Inside a Porsche Factory From the Early 1970s
The body of the Porsche 356 was manually manufactured at the Reutter bodywork. The car body cover itself was attached to the chassis frame welded to several parts. The joints were filled with soft foam (which was a very tedious and time-consuming process) and then sanded. In 1965, the production of the Porsche 356 finished. At the end, they were already making 25 body-pieces a day.
In 1964, with the introduction of the Porsche 911, Porsche broke up with the production methods of the past. From then on the different structural units are assembled in advance and then they are made by welding or screwing the body.

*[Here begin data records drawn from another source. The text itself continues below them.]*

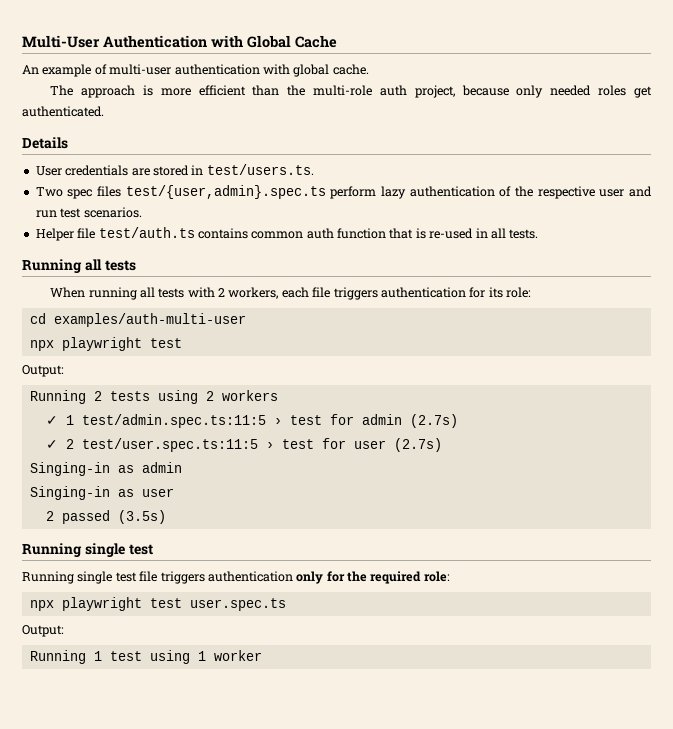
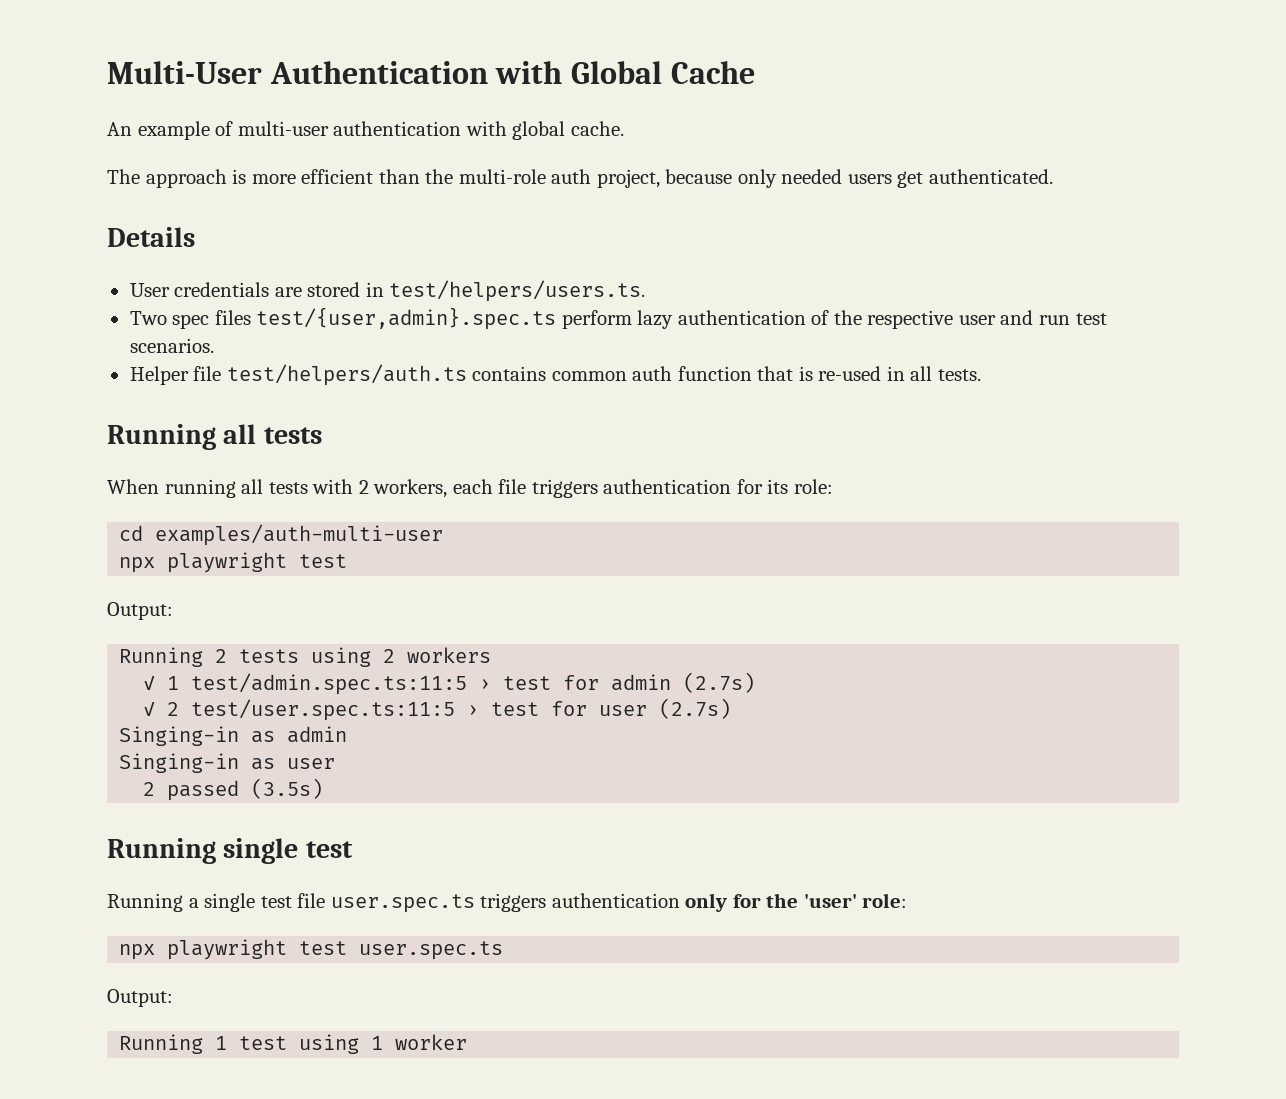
- The approach is more efficient than the multi-role auth project, because only needed roles get authenticated.
+ The approach is more efficient than the multi-role auth project, because only needed users get authenticated.
- User credentials are stored in test/users.ts.
+ User credentials are stored in test/helpers/users.ts.
- Helper file test/auth.ts contains common auth function that is re-used in all tests.
+ Helper file test/helpers/auth.ts contains common auth function that is re-used in all tests.
- Running single test file triggers authentication only for the required role:
+ Running a single test file user.spec.ts triggers authentication only for the 'user' role:

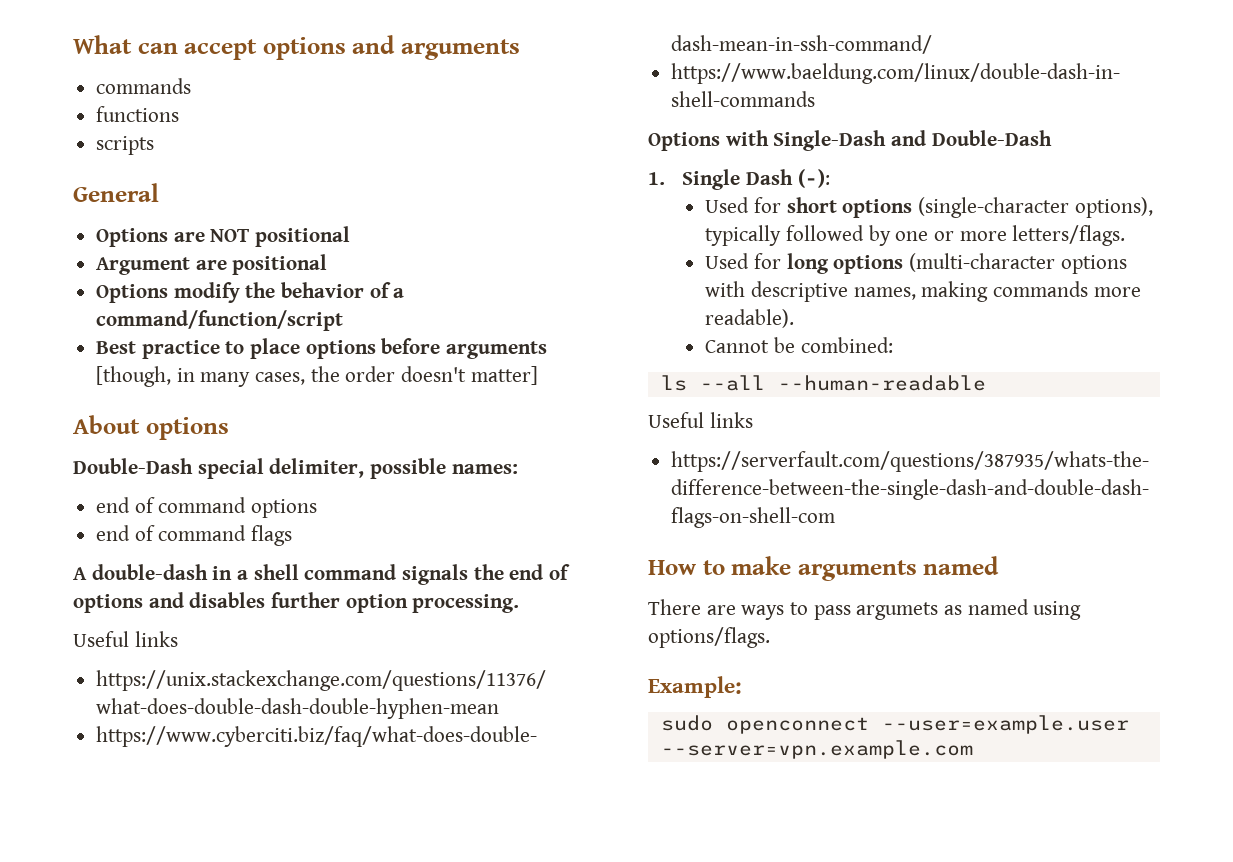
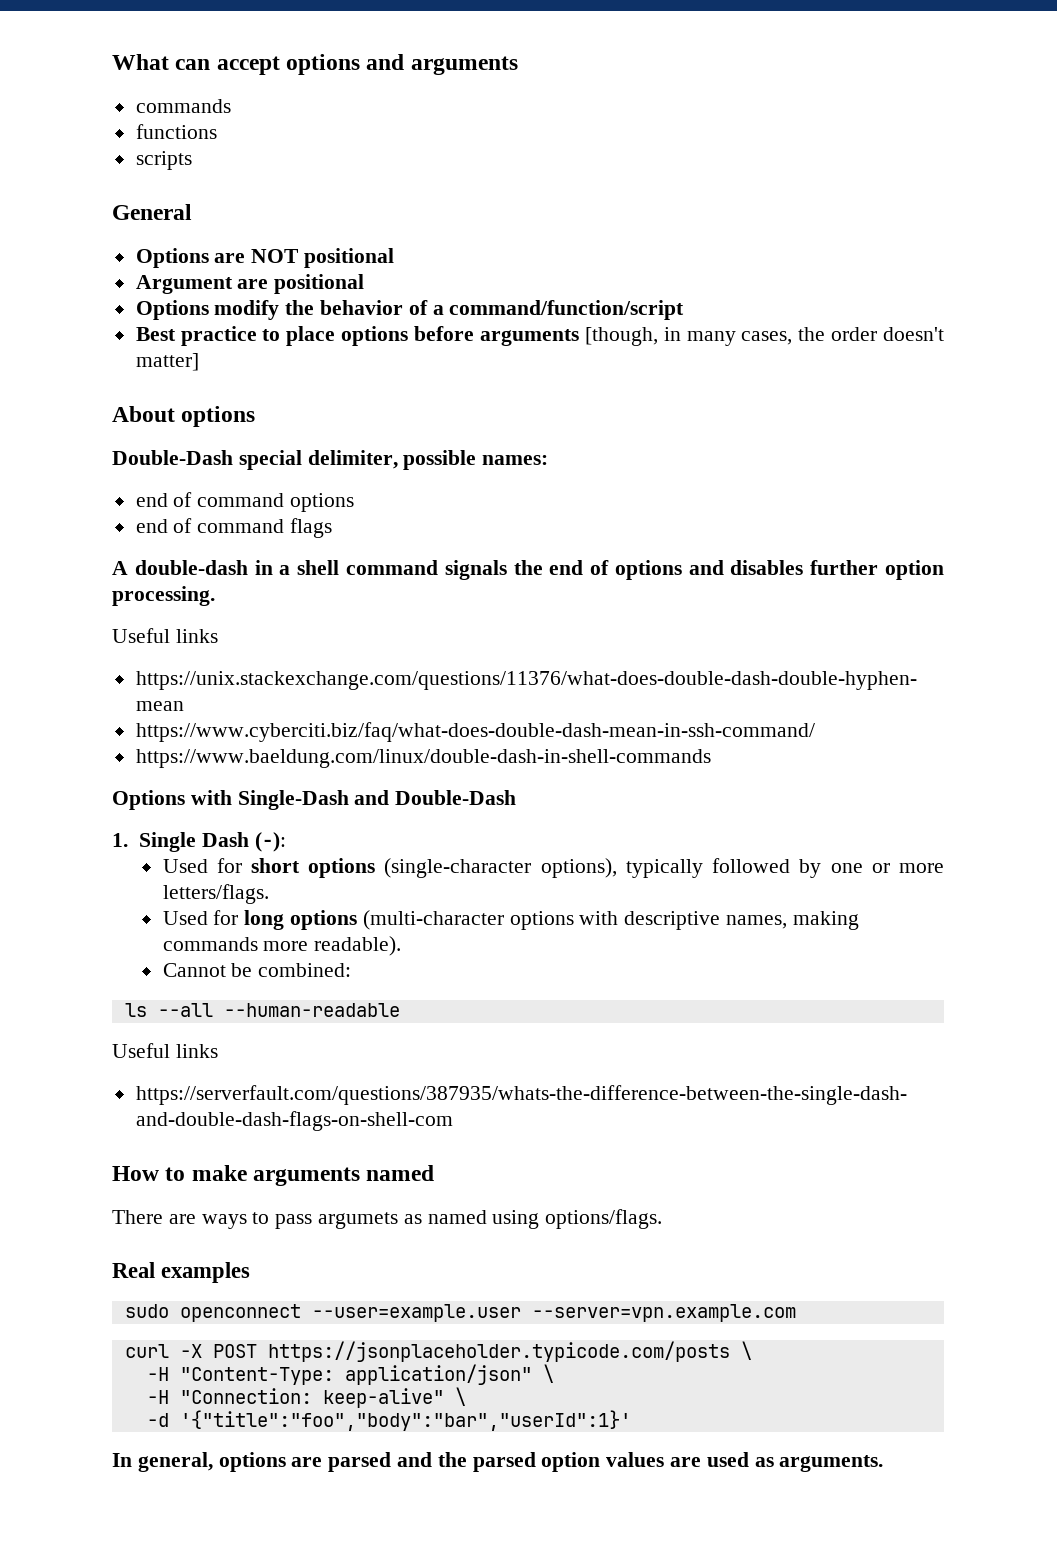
- Example:
+ Real examples
+ curl -X POST https://jsonplaceholder.typicode.com/posts \
+ -H "Content-Type: application/json" \
+ -H "Connection: keep-alive" \
+ -d '{"title":"foo","body":"bar","userId":1}'
+ In general, options are parsed and the parsed option values are used as arguments.

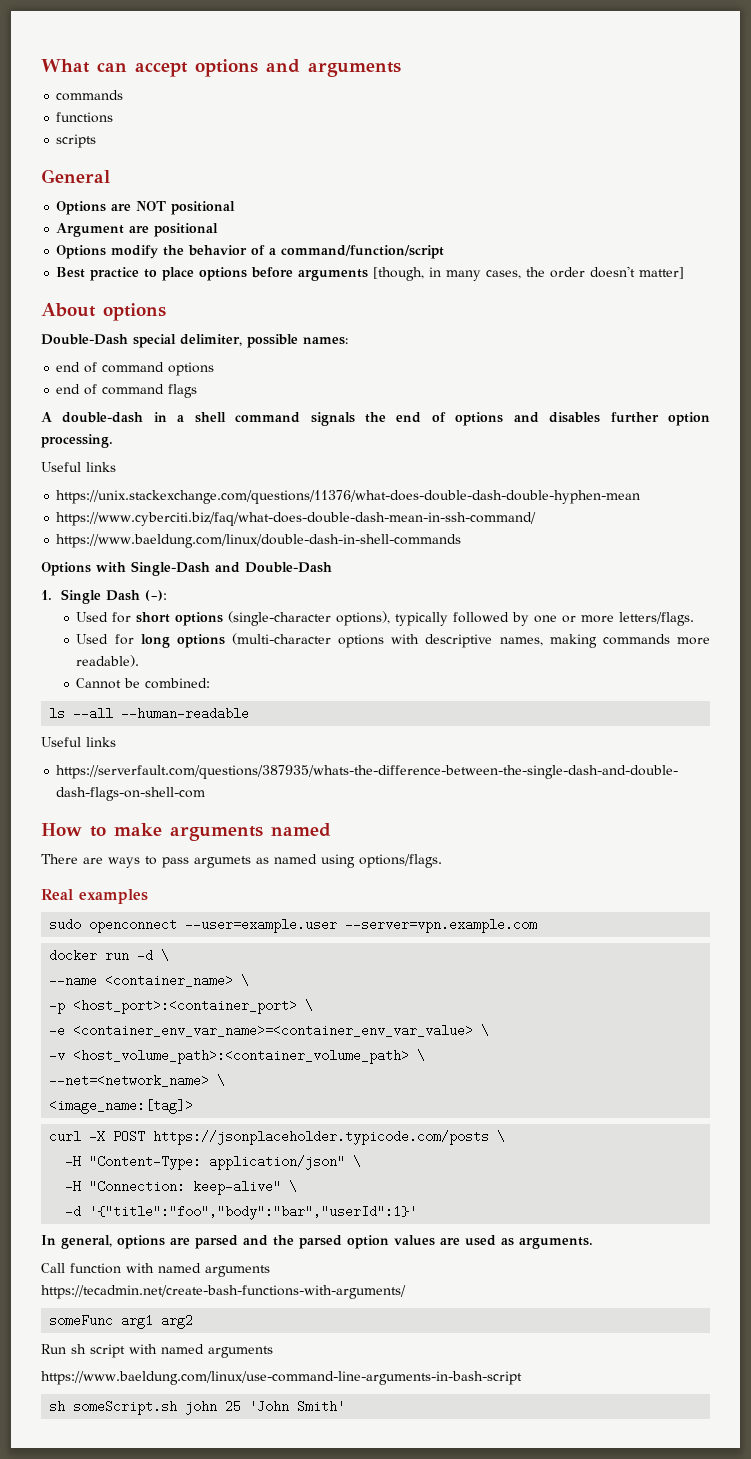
+ docker run -d \
+ --name <container_name> \
+ -p <host_port>:<container_port> \
+ -e <container_env_var_name>=<container_env_var_value> \
+ -v <host_volume_path>:<container_volume_path> \
+ --net=<network_name> \
+ <image_name:[tag]>
+ Call function with named arguments
+ https://tecadmin.net/create-bash-functions-with-arguments/
+ someFunc arg1 arg2
+ Run sh script with named arguments
+ https://www.baeldung.com/linux/use-command-line-arguments-in-bash-script
+ sh someScript.sh john 25 'John Smith'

In 1973, Porsche was the first in automotive industry to weld galvanized sheet metal to the bodywork. This was a milestone for car corrosion protection. In 1979, in the manufacture of the Porsche 928, the second production line was activated.
This was the first time that a suspension system was used to mount the chassis, which was then briefly taken over when the Porsche 911 was assembled. At the beginning of the 1980s, Porsche moved to the use of roller pallet stacker on the second floor. The assembly was carried out on a stationary car, but at the end of each cycle, the cars moved automatically within the same production operation. At the same time, Porsche has continued to develop manufacturing technology. Accordingly, the Boxster and 911 models are now assembled together on a continuously moving assembly line in a model mix system.
Since 1987, the previously wrapped car bodies have been transferred from a newly constructed bodywork to a polishing workshop and then to the assembly hall.